2. Classifying by One Variable¶

Data scientists often need to classify individuals into groups according to shared features, and then identify some characteristics of the groups. For example, in the example using Galton’s data on heights, we saw that it was useful to classify families according to the parents’ midparent heights, and then find the average height of the children in each group.

This section is about classifying individuals into categories that are not numerical. We begin by recalling the basic use of group.

2.1. Counting the Number in Each Category¶

The group method with a single argument counts the number of rows for each category in a column. The result contains one row per unique value in the grouped column.

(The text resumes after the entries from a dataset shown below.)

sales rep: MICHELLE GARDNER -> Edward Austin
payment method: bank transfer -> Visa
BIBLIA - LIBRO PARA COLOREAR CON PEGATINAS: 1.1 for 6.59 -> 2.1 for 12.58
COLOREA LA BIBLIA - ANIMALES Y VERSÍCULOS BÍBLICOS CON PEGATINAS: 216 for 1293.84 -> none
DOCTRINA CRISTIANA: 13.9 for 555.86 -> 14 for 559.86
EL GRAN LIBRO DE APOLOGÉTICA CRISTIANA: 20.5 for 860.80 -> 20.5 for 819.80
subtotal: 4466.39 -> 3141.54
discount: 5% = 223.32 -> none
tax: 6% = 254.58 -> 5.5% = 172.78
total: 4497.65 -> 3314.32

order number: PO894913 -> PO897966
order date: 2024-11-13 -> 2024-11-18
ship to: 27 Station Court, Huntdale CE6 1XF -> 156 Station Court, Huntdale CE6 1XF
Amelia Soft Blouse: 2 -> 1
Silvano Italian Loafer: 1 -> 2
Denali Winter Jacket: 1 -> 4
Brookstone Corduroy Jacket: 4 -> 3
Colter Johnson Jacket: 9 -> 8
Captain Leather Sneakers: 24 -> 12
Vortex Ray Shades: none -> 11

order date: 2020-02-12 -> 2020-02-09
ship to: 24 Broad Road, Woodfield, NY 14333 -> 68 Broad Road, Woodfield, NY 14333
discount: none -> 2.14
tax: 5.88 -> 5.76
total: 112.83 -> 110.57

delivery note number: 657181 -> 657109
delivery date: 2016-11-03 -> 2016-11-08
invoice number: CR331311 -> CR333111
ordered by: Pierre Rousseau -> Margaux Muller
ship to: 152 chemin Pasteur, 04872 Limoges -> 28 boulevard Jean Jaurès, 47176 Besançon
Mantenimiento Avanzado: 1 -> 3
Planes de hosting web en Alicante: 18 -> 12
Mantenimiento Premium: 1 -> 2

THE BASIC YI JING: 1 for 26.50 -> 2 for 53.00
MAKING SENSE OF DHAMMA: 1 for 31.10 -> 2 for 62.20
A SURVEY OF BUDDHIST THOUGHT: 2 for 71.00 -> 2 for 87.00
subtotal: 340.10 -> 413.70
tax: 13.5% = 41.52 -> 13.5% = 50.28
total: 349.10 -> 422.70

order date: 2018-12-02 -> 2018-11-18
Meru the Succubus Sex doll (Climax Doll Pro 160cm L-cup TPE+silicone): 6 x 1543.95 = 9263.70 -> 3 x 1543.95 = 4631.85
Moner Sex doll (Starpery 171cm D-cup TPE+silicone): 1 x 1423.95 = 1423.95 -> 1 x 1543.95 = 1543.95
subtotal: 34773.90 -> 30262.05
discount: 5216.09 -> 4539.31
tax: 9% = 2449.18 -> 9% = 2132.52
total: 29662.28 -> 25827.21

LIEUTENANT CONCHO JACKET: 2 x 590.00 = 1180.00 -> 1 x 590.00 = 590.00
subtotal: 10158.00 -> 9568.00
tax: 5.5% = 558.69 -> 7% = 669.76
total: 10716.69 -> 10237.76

Here is a small table of data on ice cream cones. The group method can be used to list the distinct flavors and provide the counts of each flavor.

cones = pd.DataFrame({
    'Flavor':np.array(['strawberry', 'chocolate', 'chocolate', 'strawberry', 'chocolate']),
    'Price':np.array([3.55, 4.75, 6.55, 5.25, 5.25])}
)
cones

	Flavor	Price
0	strawberry	3.55
1	chocolate	4.75
2	chocolate	6.55
3	strawberry	5.25
4	chocolate	5.25

df_grouped = cones.groupby(["Flavor"]).agg(
    count=pd.NamedAgg(column="Flavor", aggfunc="count")
)

df_grouped

	count
Flavor
chocolate	3
strawberry	2

There are two distinct categories, chocolate and strawberry. When we call groupby we must state what we want to do with the group data e.g. count(). Applying the count() method will create a column of counts whcih takes the names of the first column in the df by default, and contains the number of rows in each category. To make this easier to read we could change the count column to ‘count’.

Notice that this can all be worked out from just the Flavor column. Only the Price column name has been used, the data has not been used.

But what if we wanted the total price of the cones of each different flavor? In this case we can apply a different method e.g. sum(), to groupby.

2.1.1. Finding a Characteristic of Each Category¶

The optional second argument of group names the function that will be used to aggregate values in other columns for all of those rows. For instance, sum will sum up the prices in all rows that match each category. This result also contains one row per unique value in the grouped column, but it has the same number of columns as the original table.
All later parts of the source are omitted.